For instance, DRLs used in smart cities. As cities get digitised, effective DRL systems could help with better resource management, but they could also intrude on people’s privacy by collecting sensitive data. Lack of transparency in data use can further lead to a lack of accountability. And the collected data could be used for different purposes than it’s intended for. India’s Aadhaar card is a good case in point. Also, the collection of personal data could disproportionately affect vulnerable communities.
Security And Potential Misuse
DRL systems will live up to their potential when deployed in real-life, time-sensitive applications like self-driving cars. In such cases, these systems will have to be robust, not only to various situations they could face in the real world but also to adversarial inputs, like a fake traffic sign. Research has shown that it is harder to distinguish adversarial attacks in DRLs than other ML approaches since the training data is continuously changing.
DRL systems also risk potential misuse. For instance, they could be used for spreading disinformation. DRL algorithms can enable this with more accuracy and speed.
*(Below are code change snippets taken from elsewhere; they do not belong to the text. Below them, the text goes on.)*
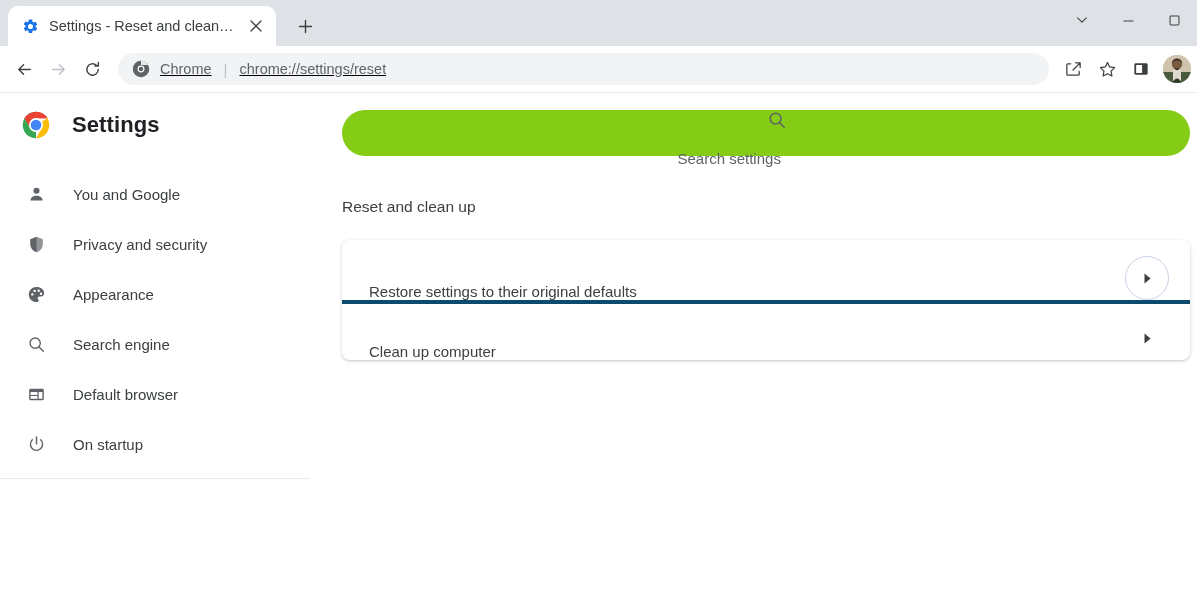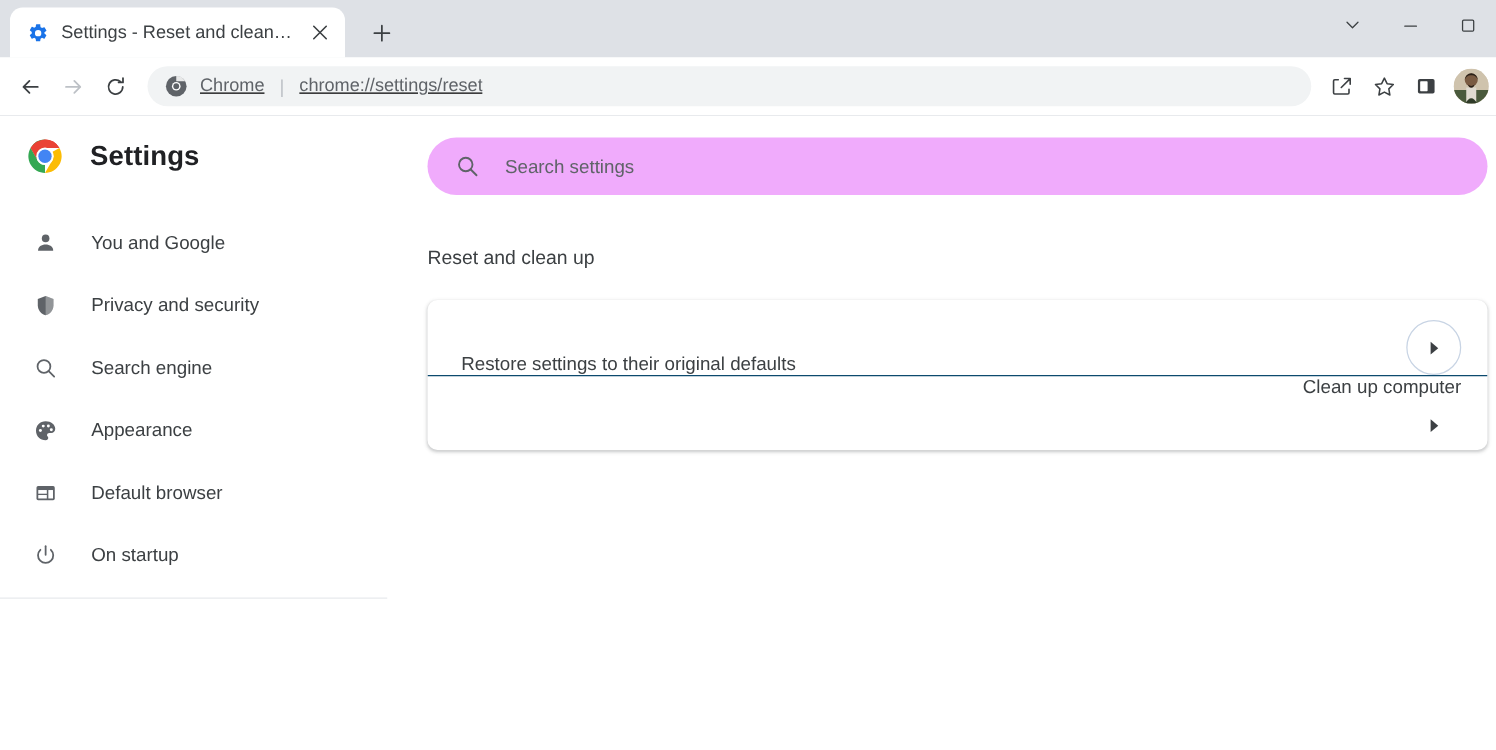"Search settings" .searchbar { background: #f0abfc -> #84cc16; flex-direction: none -> column }
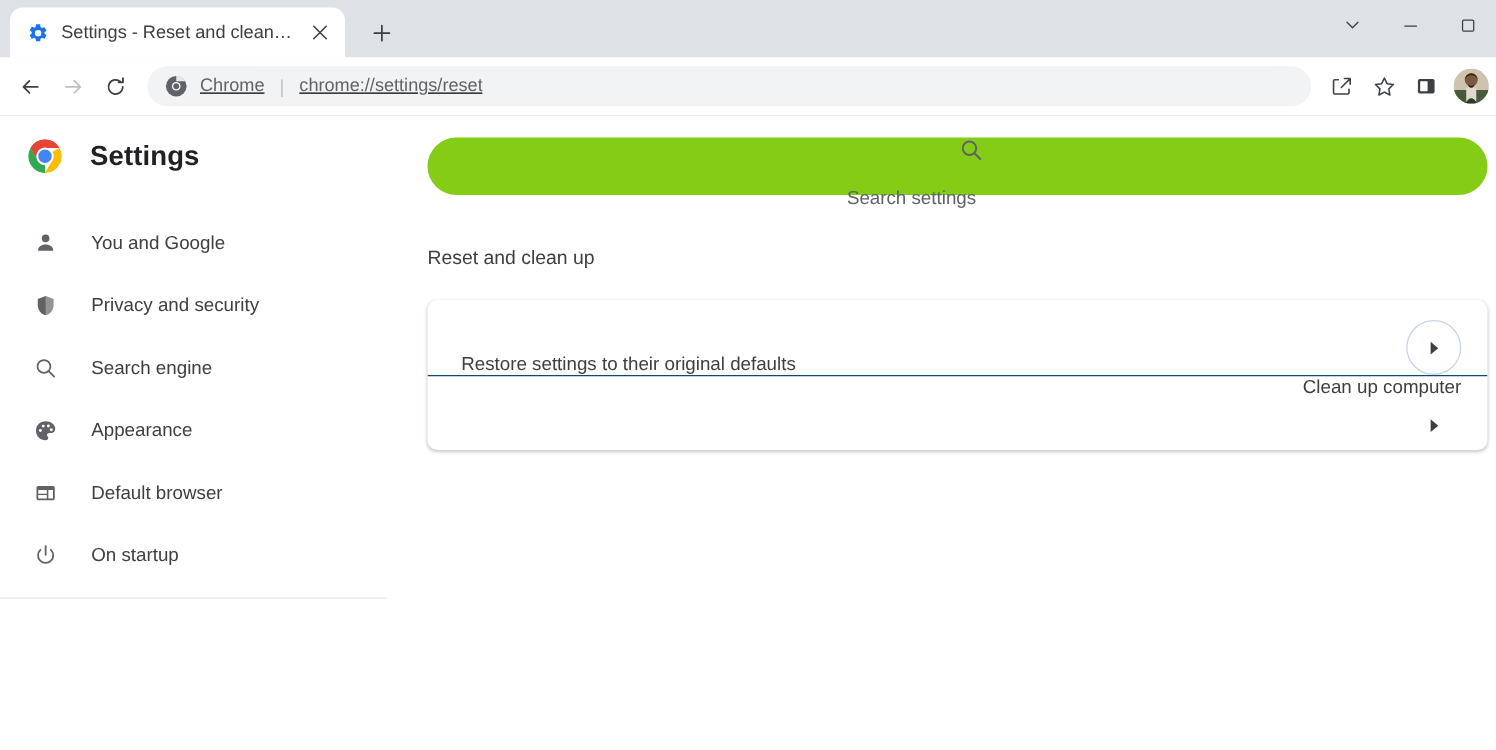"Search engine" div.nav-item { order: before "Appearance" -> after "Appearance" }
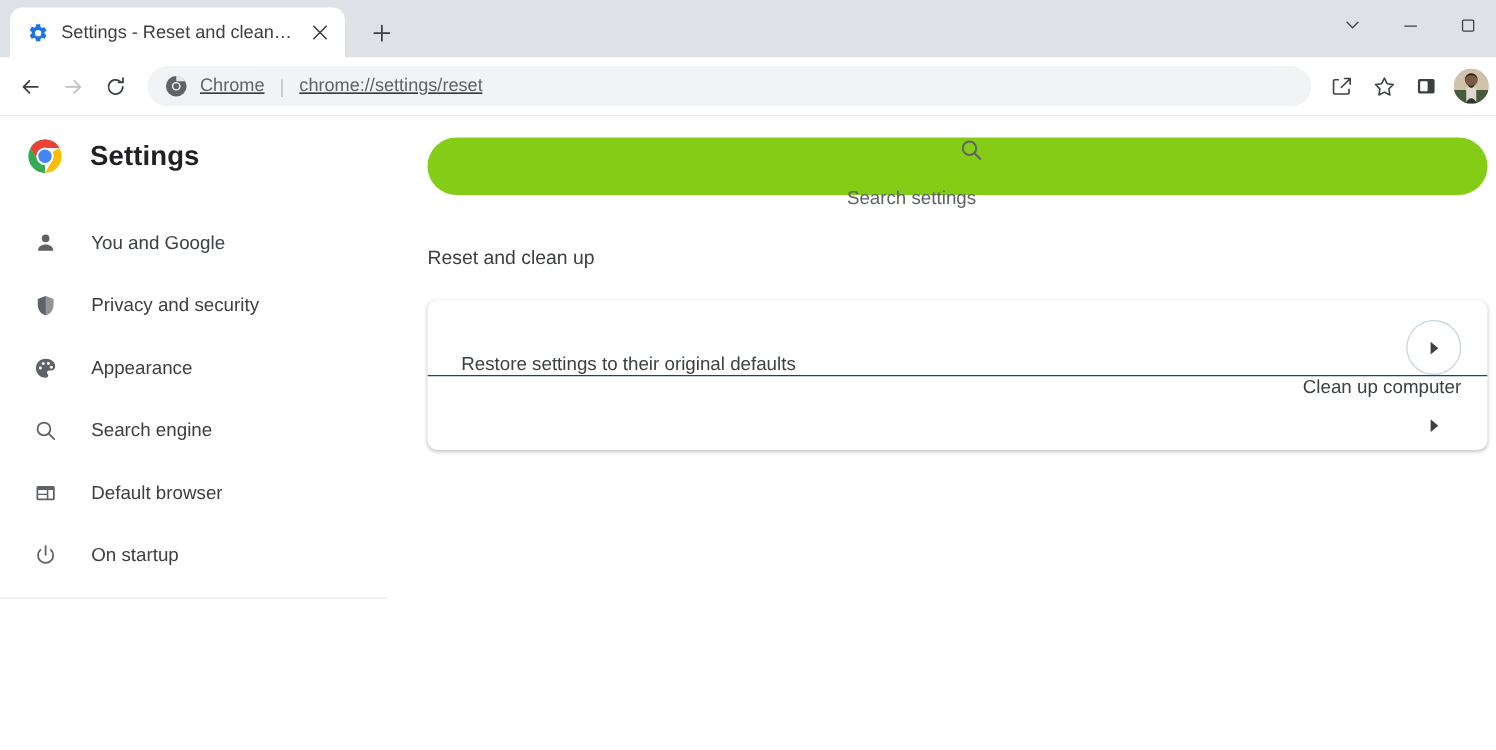"Clean up computer" .card-row + .card-row { border-top: 1px solid #0c4a6e -> 4px solid #0c4a6e; flex-direction: column -> none }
Automation And Future Of Work
Several studies suggest low-wage or manual jobs are unlikely to get automated because of the skill and mobility needed for such jobs. However, with the advances in DRL and other advanced technologies like robotics, SLAM or embedded vision systems, the automation of these jobs could be accelerated. On the flip side, DRL systems could also reduce human labour. It could, for example, automate tedious and dangerous aspects of manual labour.